State-based pattern—handoffs execute at turn boundaries:

# During tool execution
if handoff_service.is_handoff(tool_name):
    self._pending_handoff = resolution
    memo_manager.set_corememory("pending_handoff", target_agent)

# End of turn
if self._pending_handoff:
    await self._execute_handoff()

LiveOrchestrator

Source: orchestrator.py

Quick Start

from apps.artagent.backend.voice.voicelive import LiveOrchestrator

orchestrator = LiveOrchestrator(
    conn=voicelive_connection,
    agents=adapted_agents,
    handoff_map=handoff_map,
    start_agent="Concierge",
    memo_manager=memo,
)

await orchestrator.start(system_vars={"caller_name": "John"})

Event Loop

VoiceLive is event-driven—routes events from OpenAI Realtime API:

async def handle_event(self, event):
    match event.type:
        case ServerEventType.SESSION_UPDATED:
            await self._handle_session_updated(event)
        case ServerEventType.INPUT_AUDIO_BUFFER_SPEECH_STARTED:
            await self._handle_speech_started()  # Barge-in
        case ServerEventType.RESPONSE_AUDIO_DELTA:
            await self.audio.queue_audio(event.delta)
        case ServerEventType.RESPONSE_FUNCTION_CALL_ARGUMENTS_DONE:
            await self._execute_tool_call(event.call_id, event.name, event.arguments)

Agent Switching

Switches are immediate upon handoff tool completion:

async def _switch_to(self, agent_name: str, system_vars: dict):
    # Emit summary span for outgoing agent
    self._emit_agent_summary_span(previous_agent)

    # Select greeting
    greeting = self._select_pending_greeting(agent, system_vars, is_first_visit)

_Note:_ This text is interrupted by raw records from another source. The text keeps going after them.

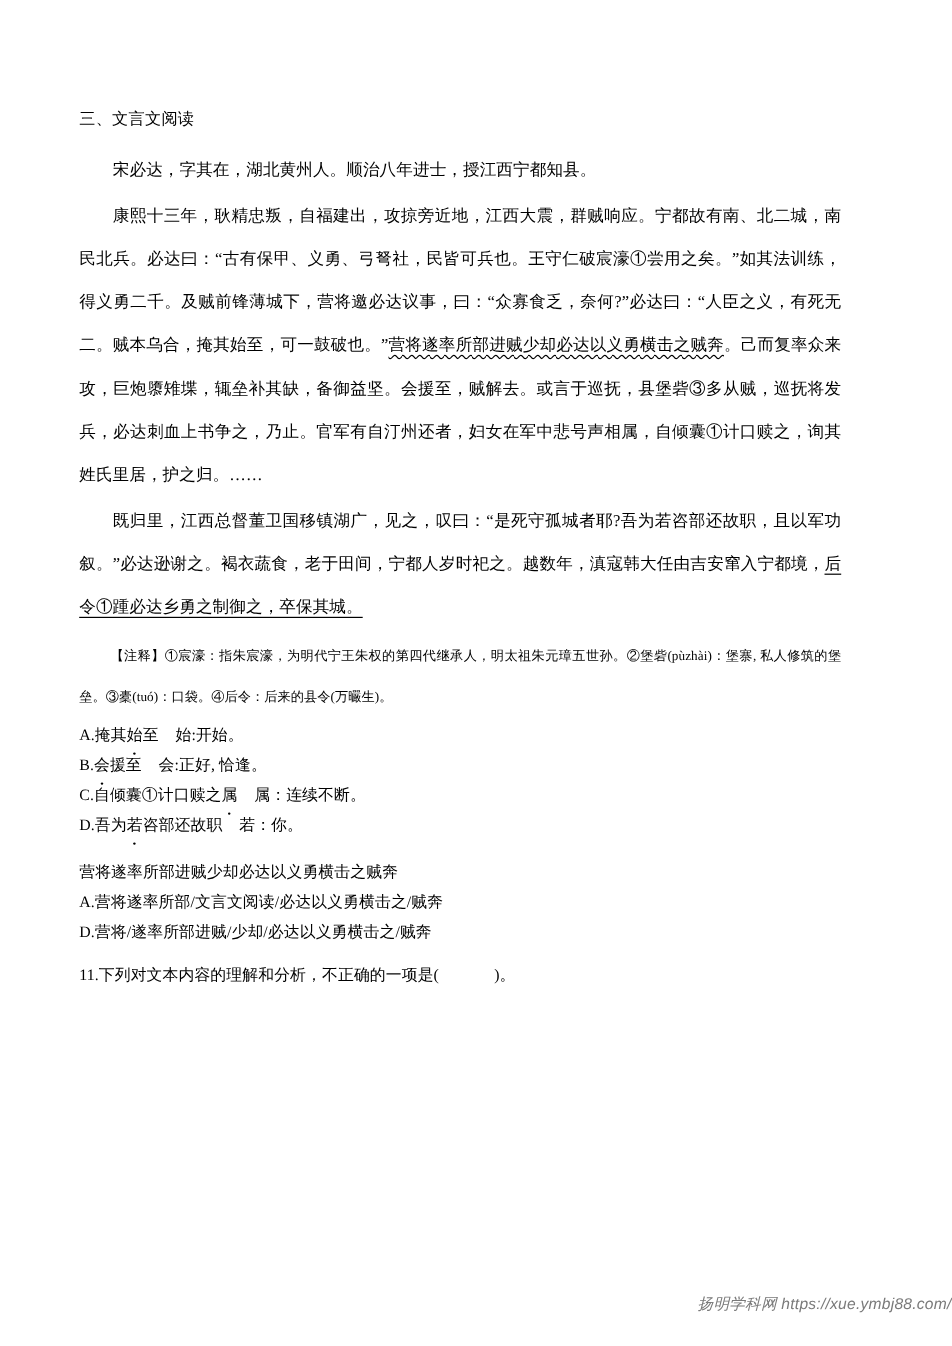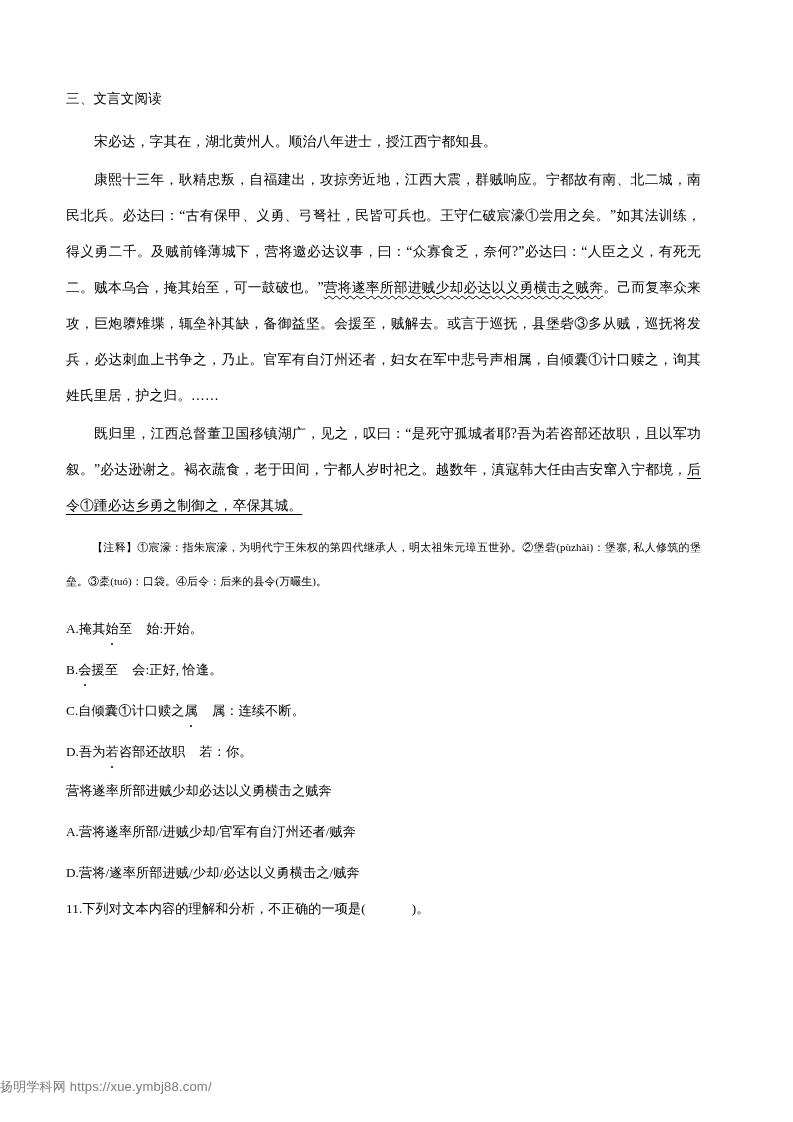"A.掩其始至 始:开始。" .q-opt { margin: 21px 0 0 0 -> 5px 0 0 0 }
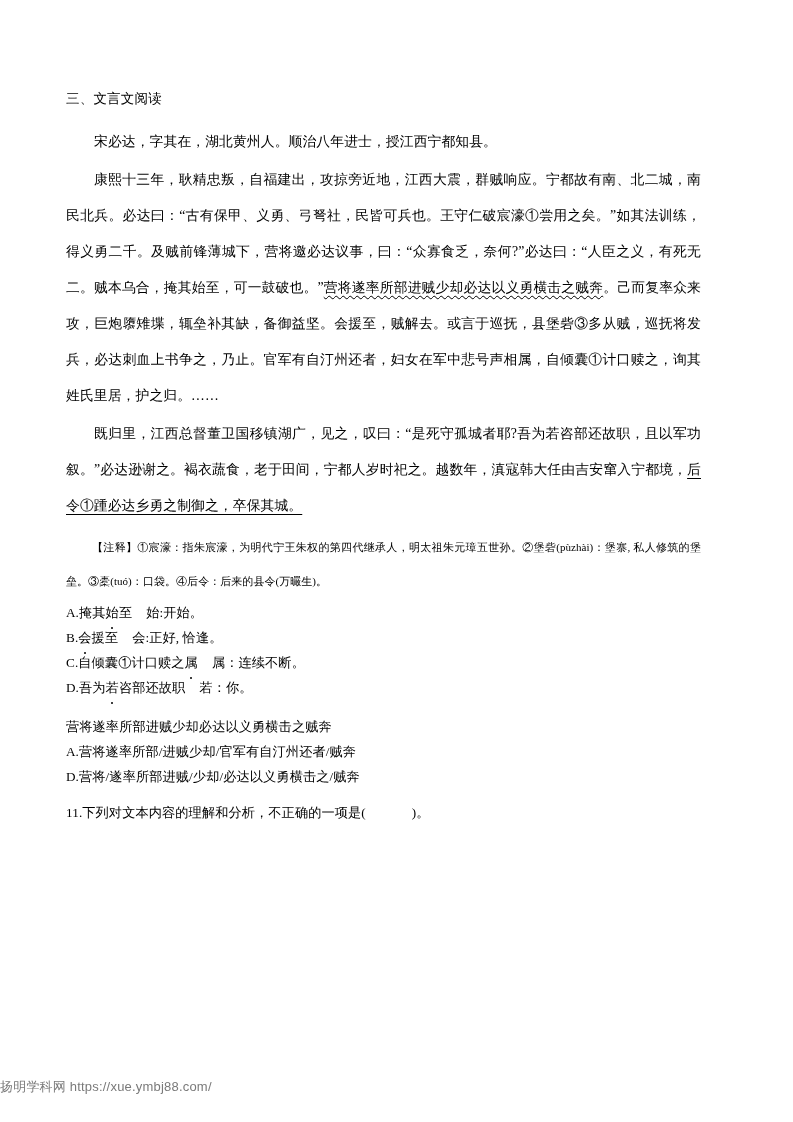"营将遂率所部/进贼少却/官军有自汀州还者/贼奔" span { text: /进贼少却/官军有自汀州还者/ -> /文言文阅读/必达以义勇横击之/ }
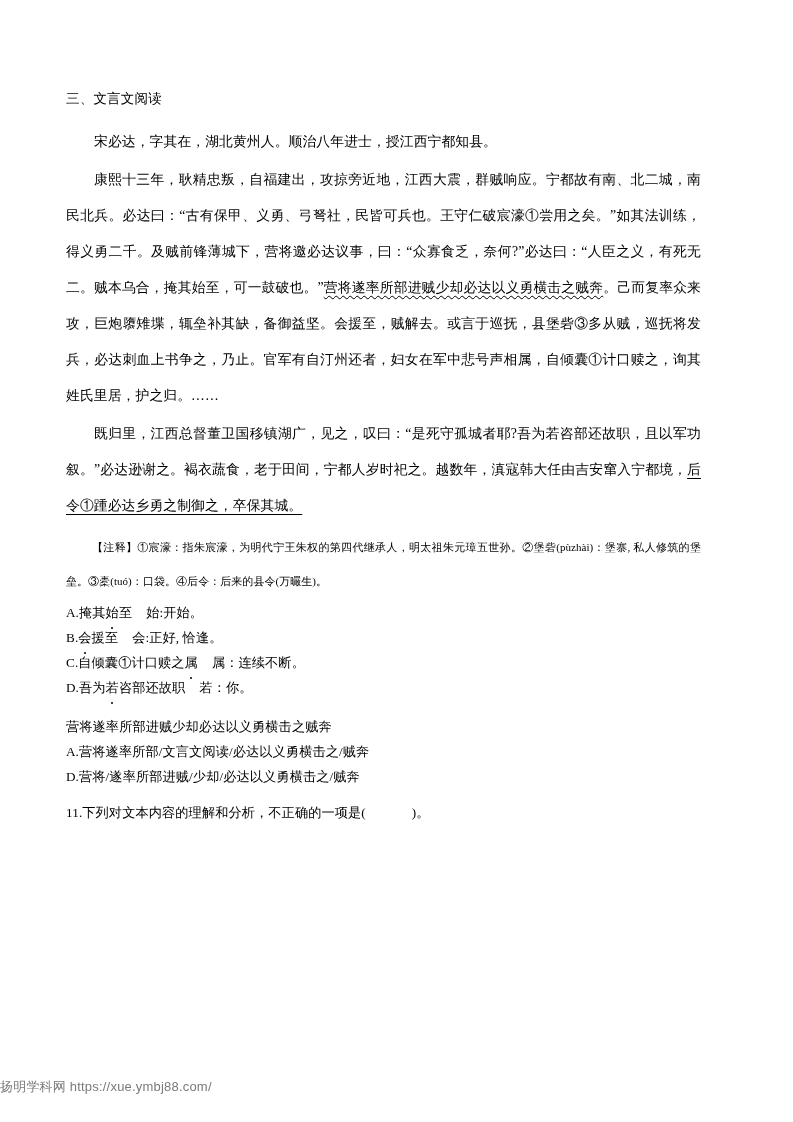"扬明学科网 https://xue.ymbj88.com/" .footer { font-style: none -> italic; text-align: left -> right }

    self.active = agent_name

    # Apply new agent's session config
    await agent.apply_session(self.conn, system_vars=system_vars)

Barge-In Handling

Automatic via SPEECH_STARTED events:

async def _handle_speech_started(self):
    if self.audio:
        await self.audio.stop_playback()
    await self.conn.response.cancel()

Shared Abstractions

Both orchestrators share context structures from voice/shared/base.py:

OrchestratorContext

@dataclass
class OrchestratorContext:
    user_text: str
    conversation_history: List[Dict]
    metadata: Dict[str, Any]
    memo_manager: Optional[MemoManager] = None

OrchestratorResult

@dataclass
class OrchestratorResult:
    response_text: str
    tool_calls: List[Dict]
    handoff_occurred: bool
    new_agent: Optional[str]
    metadata: Dict[str, Any]

MemoManager Integration

Both orchestrators sync state at turn boundaries:

# Restore at turn start
def sync_from_memo_manager(self, memo: MemoManager):
    self._active_agent = memo.get_corememory("active_agent")
    self._visited_agents = set(memo.get_corememory("visited_agents"))

# Persist at turn end
def sync_to_memo_manager(self, memo: MemoManager):
    memo.set_corememory("active_agent", self._active_agent)
    memo.set_corememory("visited_agents", list(self._visited_agents))

Telemetry

Both emit OpenTelemetry spans following GenAI semantic conventions:

with tracer.start_as_current_span(
    f"invoke_agent {self._active_agent}",
    kind=SpanKind.CLIENT,
    attributes={
        "gen_ai.operation.name": "invoke_agent",
        "gen_ai.agent.name": self._active_agent,
        "gen_ai.usage.input_tokens": input_tokens,
        "gen_ai.usage.output_tokens": output_tokens,
    },
) as span:
    ...

Token tracking enables cost attribution per agent session.